[Before-and-after change records]
::::
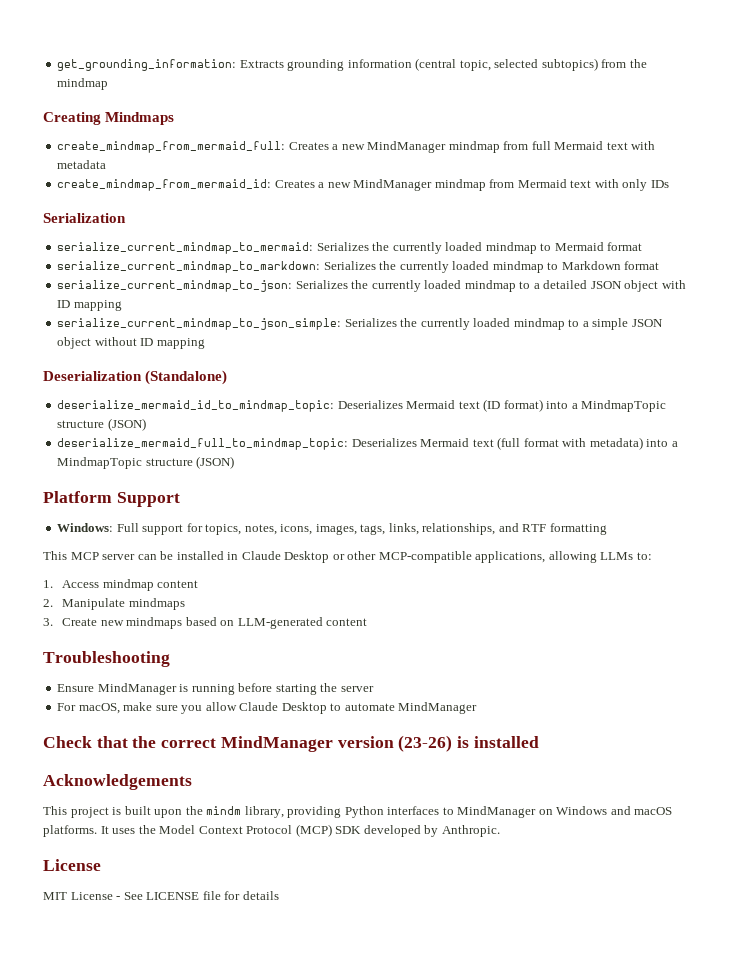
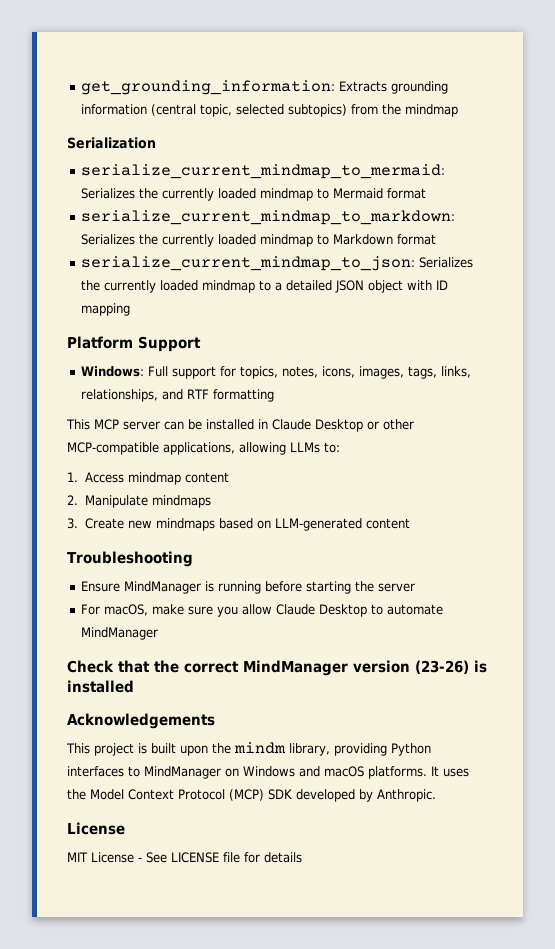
- Creating Mindmaps
- create_mindmap_from_mermaid_full: Creates a new MindManager mindmap from full Mermaid text with metadata
- create_mindmap_from_mermaid_id: Creates a new MindManager mindmap from Mermaid text with only IDs
- serialize_current_mindmap_to_json_simple: Serializes the currently loaded mindmap to a simple JSON object without ID mapping
- Deserialization (Standalone)
- deserialize_mermaid_id_to_mindmap_topic: Deserializes Mermaid text (ID format) into a MindmapTopic structure (JSON)
- deserialize_mermaid_full_to_mindmap_topic: Deserializes Mermaid text (full format with metadata) into a MindmapTopic structure (JSON)

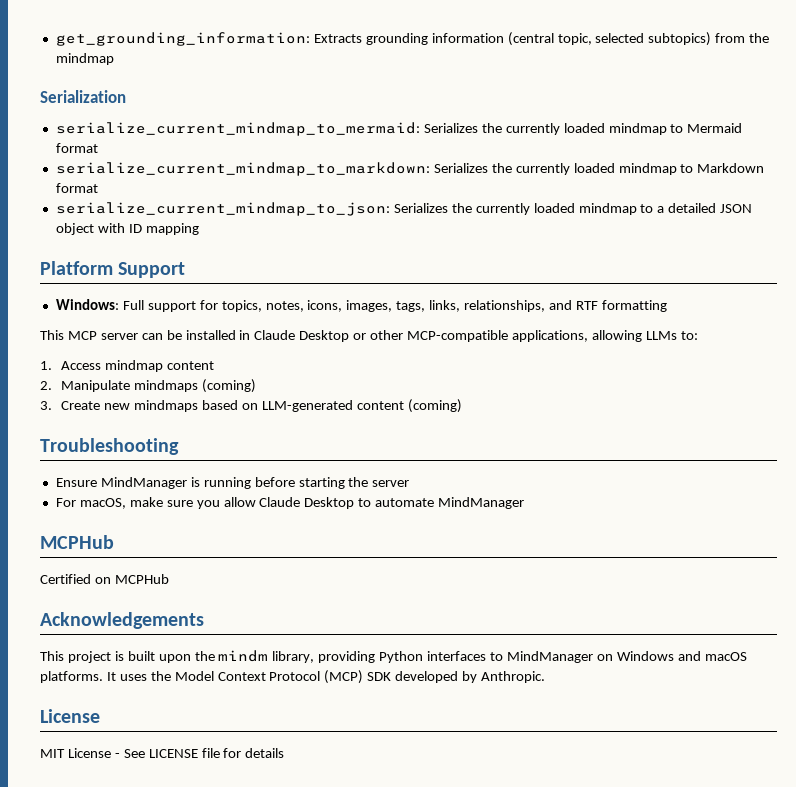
- 2. Manipulate mindmaps
+ 2. Manipulate mindmaps (coming)
- 3. Create new mindmaps based on LLM-generated content
+ 3. Create new mindmaps based on LLM-generated content (coming)
  For macOS, make sure you allow Claude Desktop to automate MindManager
- Check that the correct MindManager version (23-26) is installed
+ MCPHub
+ Certified on MCPHub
::::
→ Exercise brief
Print the data above exactly, from its first line to the line bearing "- create_mindmap_from_mermaid_id: Creates" inclusive, and keep pictures out of the result.

→ Answer for this exercise
- Creating Mindmaps
- create_mindmap_from_mermaid_full: Creates a new MindManager mindmap from full Mermaid text with metadata
- create_mindmap_from_mermaid_id: Creates a new MindManager mindmap from Mermaid text with only IDs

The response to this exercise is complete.